Medeniyetin süt dişleri
Medeniyet bir sonuçtur. Müslüman, medeniyet kurmak, yani belirgin bir hegemonya, mimari üslup, şehir planı, iktisadi nizam inşa etmek için yola çıkmaz tam tersine Müslüman olarak yaşama biçimi geliştirdikten sonra yapıp ettikleri ister istemez bir sonuca onu iletir; işte bu sonuç medeniyettir.
Müslüman, hiçbir maddi beklentiye girmeden dünyayı soluklanıp yoluna devam edeceği mecra olarak görme erdemine sahip olabilendir.
Ne Ammar bin Yasir’in ıstırabını anlatmaya ne de Hz. Ömer’in devlet işlerini yaparken kullandığı farklı mumları örnek göstermeye yeltenecek değilim. Ebu Talha’nın infak ayeti gelir gelmez Medine’nin en güzel hurmalığını bağışlamasından çok “tereddüt etmemesi”ni önemsiyorum.

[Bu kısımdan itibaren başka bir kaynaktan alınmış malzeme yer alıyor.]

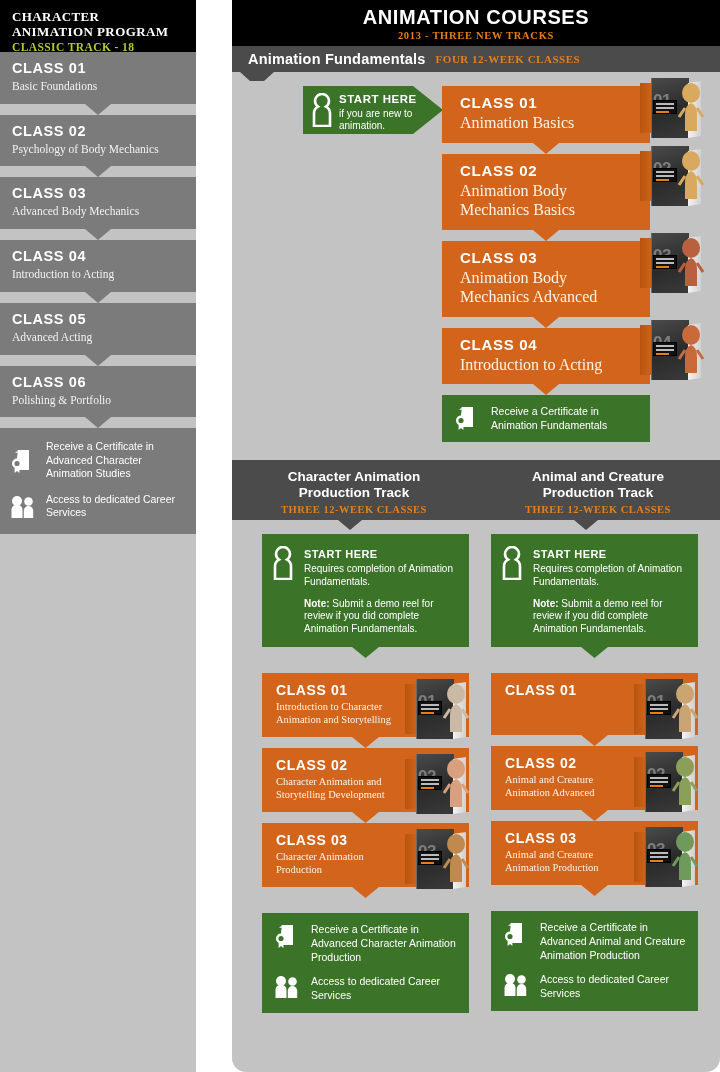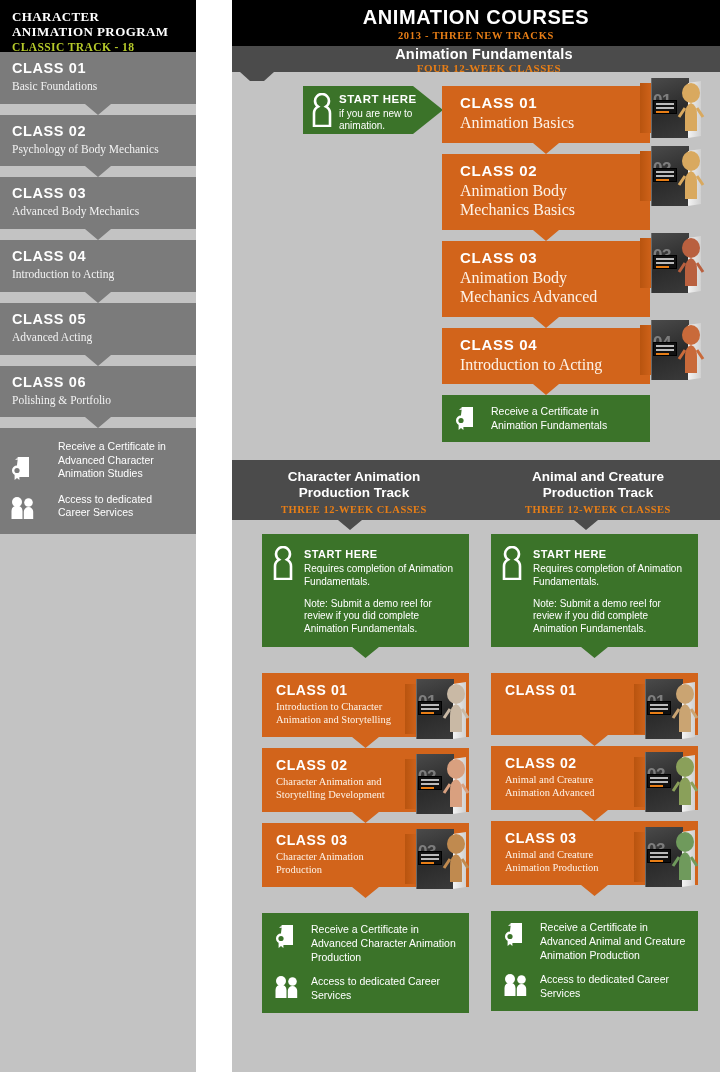--- a/index.html
+++ b/index.html
@@ -48,43 +48,44 @@
     margin-top: 3px; line-height: 1.2;
   }
   .notch-gray {
     position: absolute; left: 0; right: 0; bottom: -11px; height: 11px;
     pointer-events: none;
   }
 
   .sb-cert {
     background: #7b7b7b; padding: 12px 10px 14px 10px;
   }
-  .cert-row { display: flex; align-items: flex-end; gap: 22px; margin-bottom: 12px; }
+  .cert-row { display: flex; align-items: center; gap: 10px; margin-bottom: 12px; }
   .cert-row:last-child { margin-bottom: 0; }
   .cert-row .ico { flex: 0 0 auto; width: 26px; padding-top:1px; }
   .cert-row .tx { font-size: 10.5px; color: #fff; line-height: 1.28; }
 
   
   #main {
     position: absolute; left: 232px; top: 0; width: 488px; height: 1072px;
     background: #c3c3c3;
+    border-radius: 14px;
   }
   .m-header {
     background: #000; height: 46px; padding-top: 6px; text-align: center;
   }
   .m-header h1 {
     font-size: 20px; font-weight: bold; color: #fff; letter-spacing: .6px;
   }
   .m-header .sub {
     font-size: 10.5px; color: #e87e16; font-family: "Liberation Serif", serif;
     font-weight: bold; letter-spacing: .7px; margin-top: 1px;
   }
   .m-subbar {
     position: relative; background: #4b4b4b; height: 26px;
-    display: flex; align-items: center; padding-left: 16px; flex-direction: column;
+    display: flex; align-items: center; padding-left: 16px;
   }
   .m-subbar .ttl { font-size: 14.5px; font-weight: bold; color: #fff; letter-spacing:.2px;}
   .m-subbar .meta {
     font-size: 11px; color: #e87e16; font-family: "Liberation Serif", serif;
     font-weight: bold; letter-spacing: .5px; margin-left: 10px;
   }
   .tab-notch {
     position: absolute; left: 8px; bottom: -9px; width: 34px; height: 9px;
   }
   .tab-notch svg { display:block; }
@@ -174,21 +175,21 @@
 
   .cols { display: flex; gap: 22px; padding: 14px 22px 0 30px; }
   .col { flex: 1; position: relative; }
 
   .sh-box { position: relative; background: #3b7329; padding: 10px 10px 12px 10px; display:flex; gap:10px;}
   .sh-box .person { flex:0 0 auto; padding-top: 2px;}
   .sh-box .body { color:#fff; }
   .sh-box .h { font-size: 11px; font-weight: bold; letter-spacing: .4px; }
   .sh-box .p { font-size: 10px; line-height: 1.26; margin-top: 1px; }
   .sh-box .p2 { font-size: 10px; line-height: 1.26; margin-top: 9px; }
-  .sh-box .p2 b { font-weight: normal; }
+  .sh-box .p2 b { font-weight: bold; }
   .gnotch { position: absolute; left: 0; right: 0; bottom: -11px; height: 11px; }
   .gnotch svg { display:block; width:100%; height:100%; }
 
   .tclass {
     position: relative; background: #d2641b; padding: 9px 70px 11px 14px;
     min-height: 62px; margin-top: 11px;
   }
   .tclass .t { font-size: 14px; font-weight: bold; color: #fff; letter-spacing: .6px; }
   .tclass .d {
     font-size: 10.5px; color: #fdf2e7; font-family: "Liberation Serif", serif;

Bilinenin aksine bir fikri yerleştirenler, bir yapıyı inşa edenler sade yaşayıp hayatına, idealleri ve ilkeleri uyarınca değer katanlardır. Peygamber Efendimiz ve mübarek sahabeleri sade yaşadılar, onların soyundan gelenler fethettikçe maddi olanı da yücelttiler. Abbasiler döneminde öyle bir şaşaa inşa edildi ki, “Binbir Gece Masalları”, “uçan halı” fantezileri bile üretildi. Gaza ehli de sade yaşadı; ganimet, “biriktirmek” değil hayatını sürdürmek için gerekliydi. Onların soyundan gelenler de sadeliği, “ila-yı kelimetullah” için çarpışmayı bıraktılar, kabuklarına mum konulmuş kaplumbağaların salındığı Sadabad eğlenceleri düzenlediler.
Grek felsefesinin Mısır medeniyetinden, İslam medeniyetinin Grek ve Mısır medeniyetlerinden aktarmalar, tercümeler yapması medeniyet fikrinin doğasındandır. İddia etmiyor muyuz; batı medeniyeti Rönesans ve Reform’u, bilimdeki ilerlemelerin hepsini bizden yani İslam medeniyetinden aldı, diye. Bugün Medeniyetler İttifakı
girişimi de “biriciklik” fikrini yok ederek doğu hikmetinin Batıya Akan Nehir’e dönüşmesi gerektiği görüşünü savunur. Burada aktüel ve güçlü medeniyet batı olduğuna göre, desteklenen, güçlendirilen, maddi kimliğindeki aşırılığı törpüleyecek manevi dinamikleri taşınarak medeniyetin ömrü uzatılır.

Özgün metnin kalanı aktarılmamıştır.